Blistering pace, downforce is a genuine USP, stability, gearbox, brakes, steering.
Engine is short on charisma, not as laugh-out-loud as an Atom.
What is it?
A new lightweight sports car from a new lightweight sports car company. It’s British of course, because lightweight sports cars is what we do – and this one has pedigree. The key men behind it used to work for McLaren and the car they’ve developed, the RP1, has an entirely appropriate USP: downforce. And plenty of it. We first drove the RP1 as a prototype back in 2015, but since then a lot of detail work has been carried out and first customer deliveries are now underway.
It’s powered by a longitudinally-mounted 2.0-litre turbocharged Ford Ecoboost engine that develops 320bhp and 332lb ft of torque and pushes that out to the rear wheels via a six-speed Hewland sequential gearbox. It weighs just 595kg.
Built around a central carbon and aluminium tub weighing just 65kg, it features a feet-up seating position, fully adjustable in-board front suspension and double wishbone rear suspension which includes the gearbox as a stressed member to save weight.
At the back there’s a huge low pressure diffuser to increase downforce, while another at the front accounts for the F1-style driving position – air is compressed by the splitter, diffused under your calves and exhausted behind the front wheels.
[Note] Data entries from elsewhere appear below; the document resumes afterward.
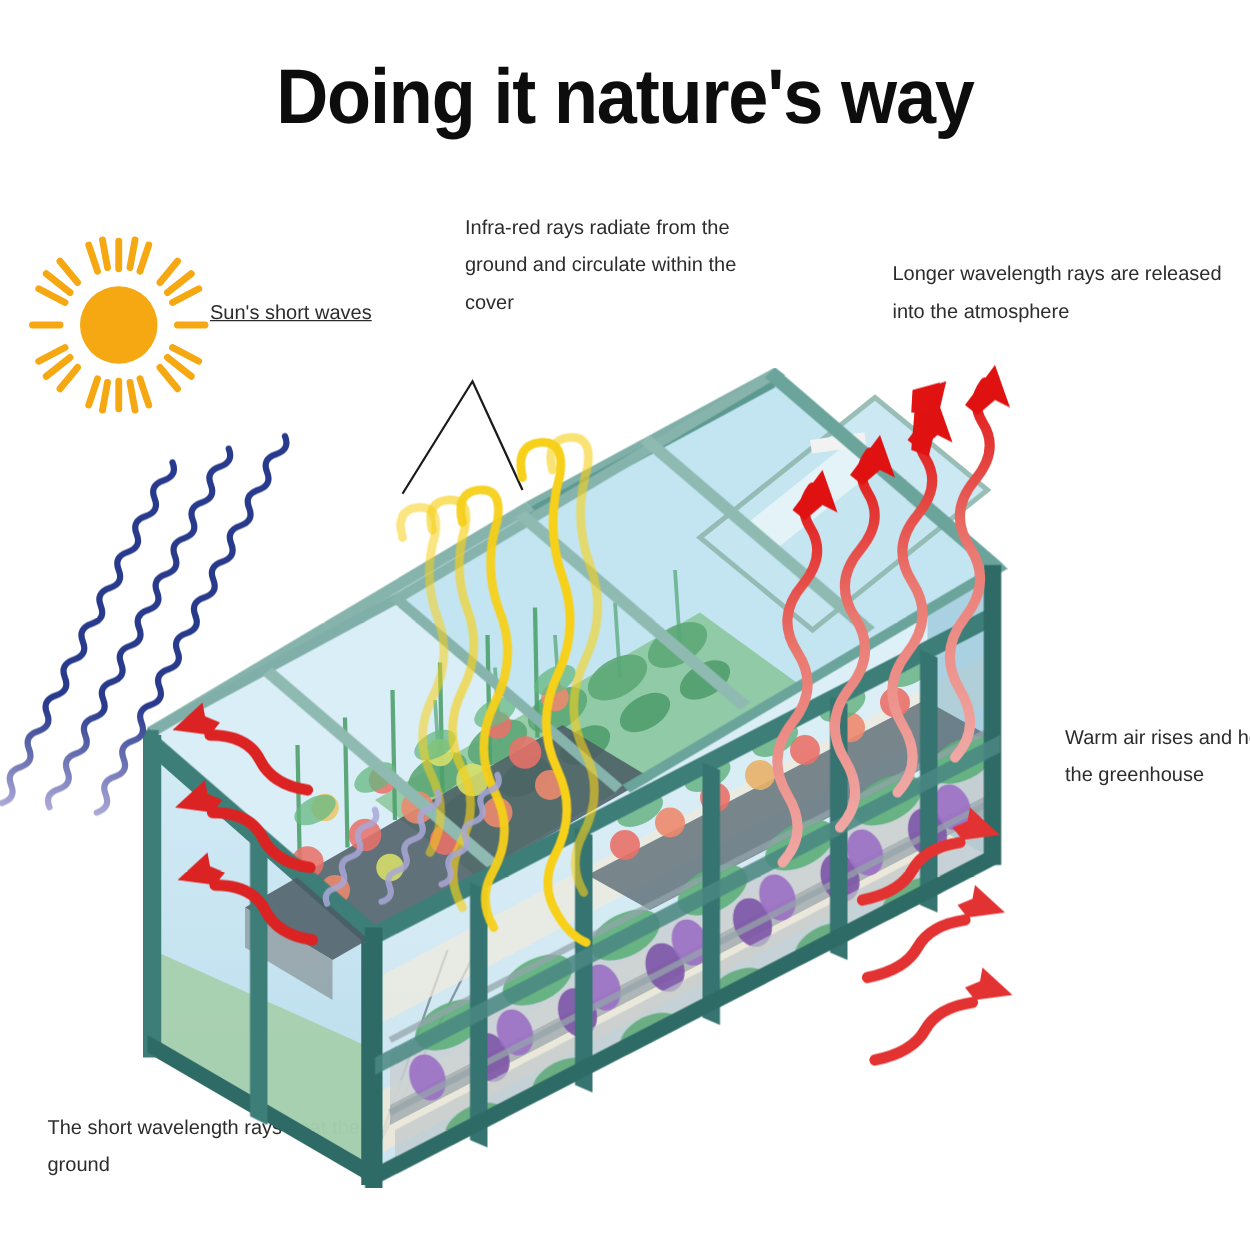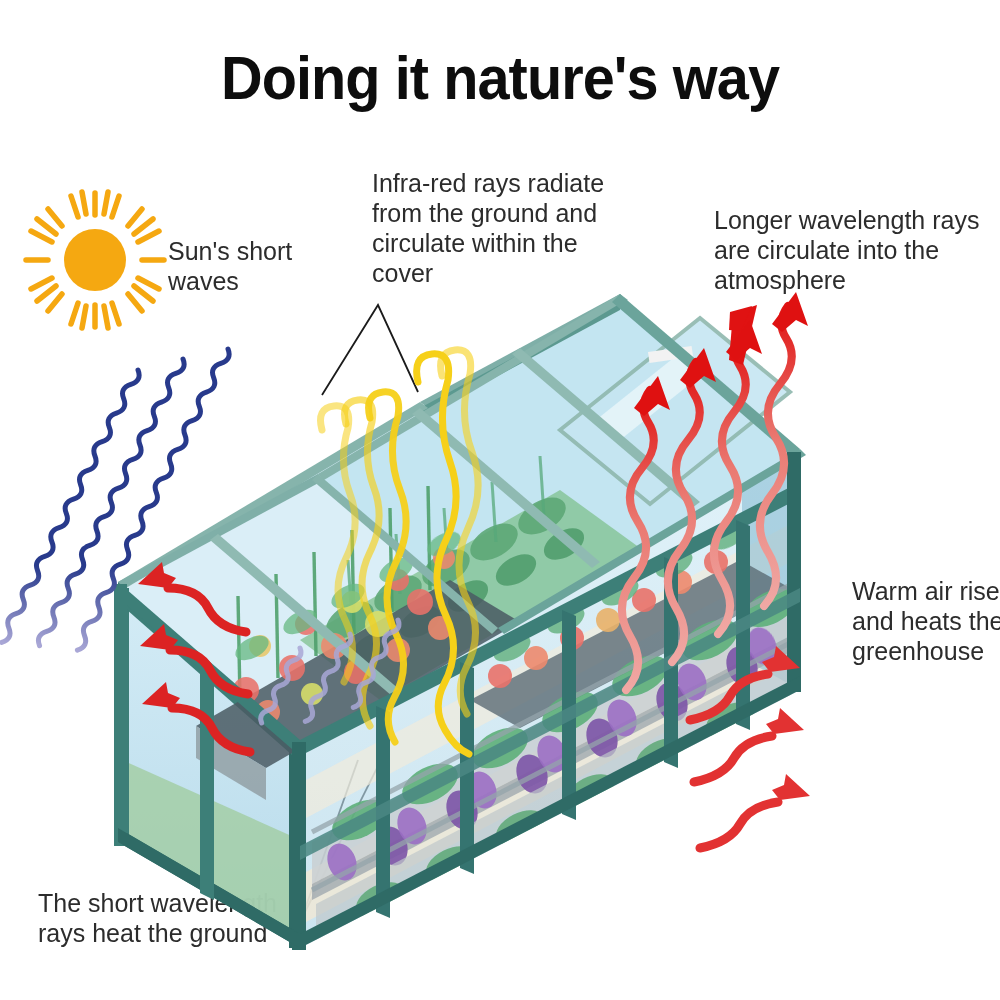--- a/index.html
+++ b/index.html
@@ -17,7 +17,7 @@
     white-space:nowrap;
   }
   .cap{
-    position:absolute;color:#2c2c2c;font-size:25px;line-height:30px;
+    position:absolute;color:#2c2c2c;font-size:16px;line-height:30px;
     font-family:"Liberation Sans",sans-serif;font-weight:400;
   }
   #cap-sun{left:168px;top:236px;width:180px;}

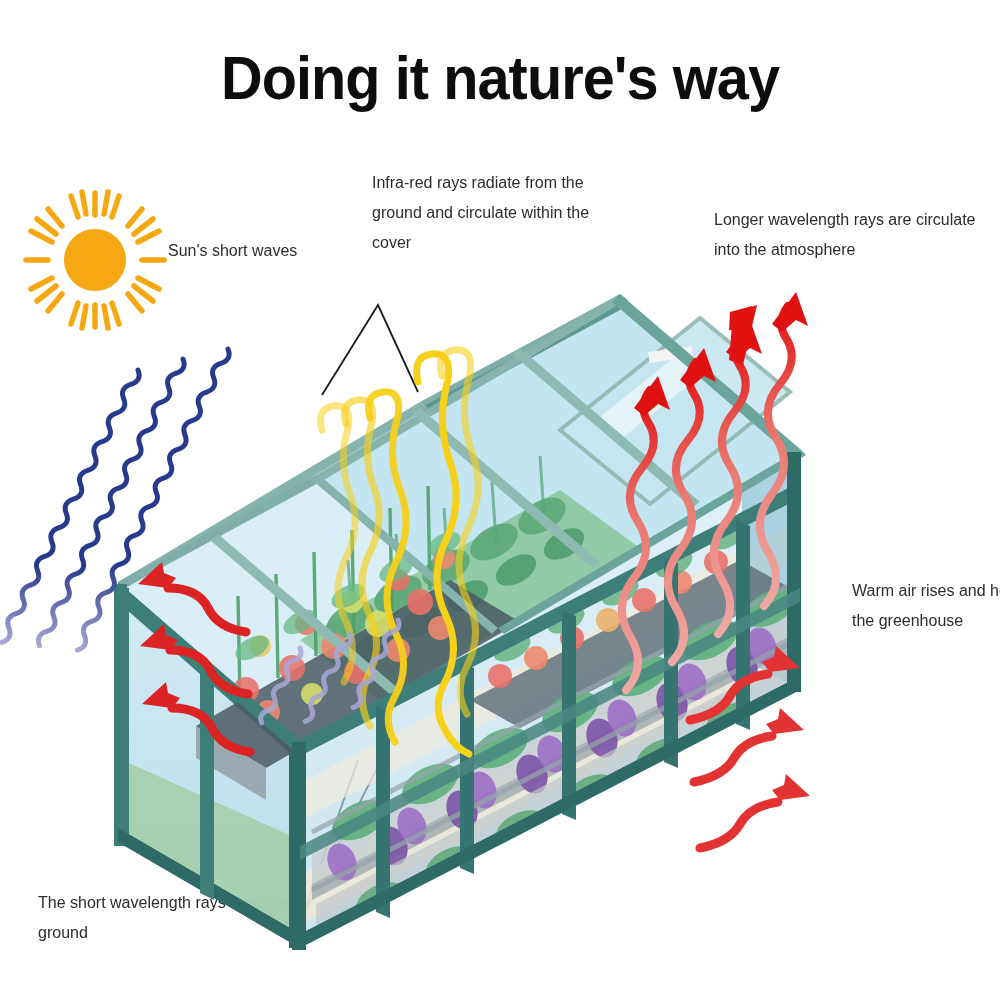--- a/index.html
+++ b/index.html
@@ -34,7 +34,7 @@
 
 <div class="cap" id="cap-sun">Sun's short waves</div>
 <div class="cap" id="cap-ir">Infra-red rays radiate from the ground and circulate within the cover</div>
-<div class="cap" id="cap-long">Longer wavelength rays are circulate into the atmosphere</div>
+<div class="cap" id="cap-long">Longer wavelength rays are released into the atmosphere</div>
 <div class="cap" id="cap-warm">Warm air rises and heats the greenhouse</div>
 <div class="cap" id="cap-ground">The short wavelength rays heat the ground</div>
 

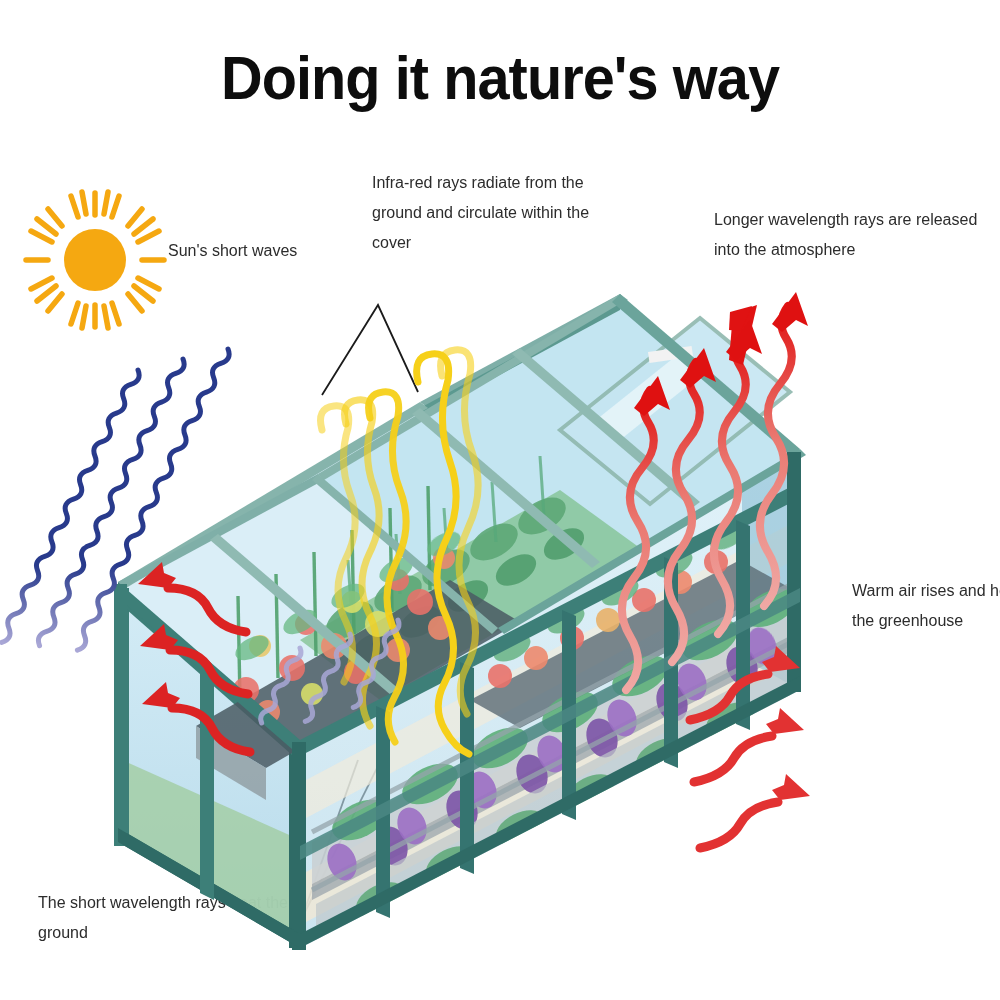--- a/index.html
+++ b/index.html
@@ -20,7 +20,7 @@
     position:absolute;color:#2c2c2c;font-size:16px;line-height:30px;
     font-family:"Liberation Sans",sans-serif;font-weight:400;
   }
-  #cap-sun{left:168px;top:236px;width:180px;}
+  #cap-sun{left:168px;top:236px;width:180px;text-decoration:underline;}
   #cap-ir{left:372px;top:168px;width:240px;}
   #cap-long{left:714px;top:205px;width:268px;}
   #cap-warm{left:852px;top:576px;width:180px;}

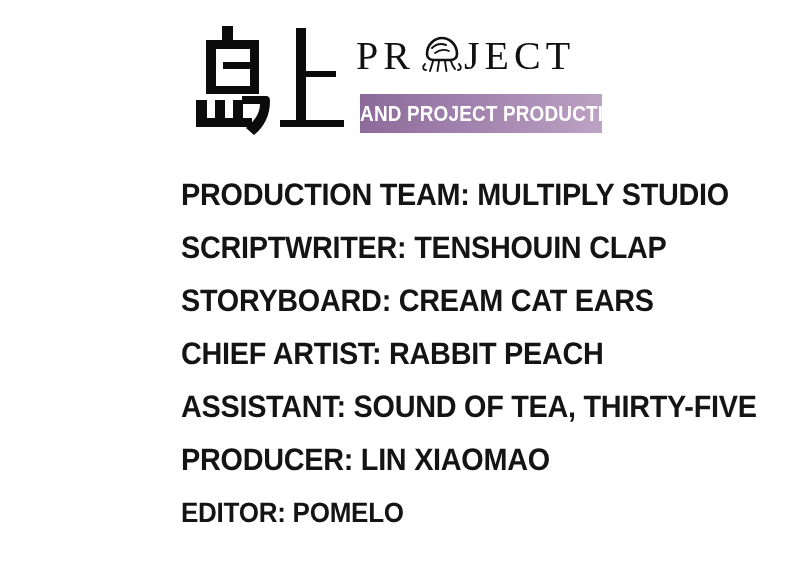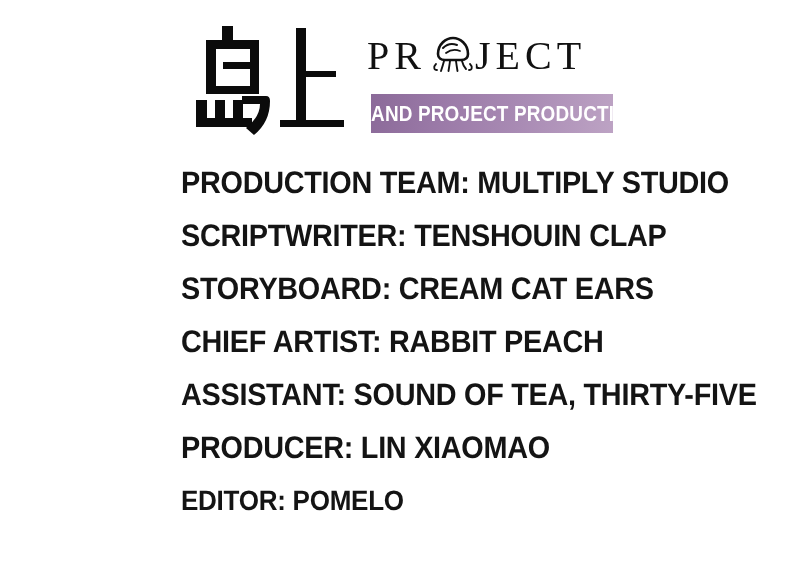--- a/index.html
+++ b/index.html
@@ -47,7 +47,6 @@
     top: 6px;
     width: 246px;
     height: 108px;
-    margin-left: 11px;
   }
 
   .project-word {

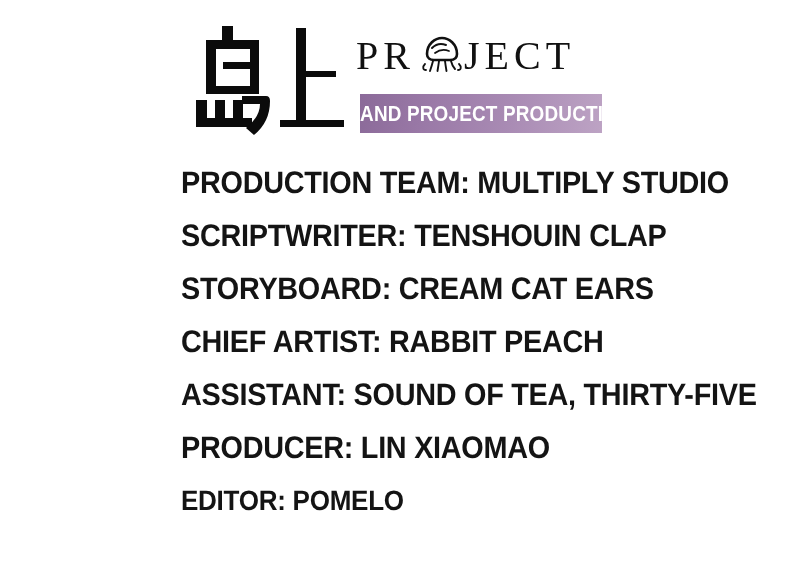--- a/index.html
+++ b/index.html
@@ -83,7 +83,7 @@
   .credits {
     position: absolute;
     left: 181px;
-    top: 156px;
+    top: 168px;
     width: 600px;
   }
   .credit-line {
The aerodynamic figures are ridiculous: 200kg of downforce at 100mph, 400kg at 150mph. And not a wing in sight.
There are no doors or roof and just a tiny pair of aeroscreens – although a full windscreen is in development. It is perhaps the most race-derived lightweight of all, although Elemental is keen to point out its ‘practicality’ – a spacious cabin, 50-litre fuel tank and 200 litres of luggage space – twice what an Audi R8 offers. Yes, seriously.
What's the verdict?
The Elemental RP1 brings something new to the lightweight class. That’s the most important thing. It has actual, real world downforce, and introduces you to it skillfully. It feels and drives differently to anything else out there – it’s more stable and serene on difficult roads even at ordinary speeds. The flip side of this is that it comes across as almost too capable and lacks the bonkers mentality that makes a Caterham or Atom so addictive, something that’s reinforced by the boosty delivery of the turbocharged engine. It has most in common with a BAC Mono – the same sense of professionalism, rather than pure exuberance. There’s nothing wrong with that, but it makes us suspect that it’s as a track car that the Elemental will really come alive.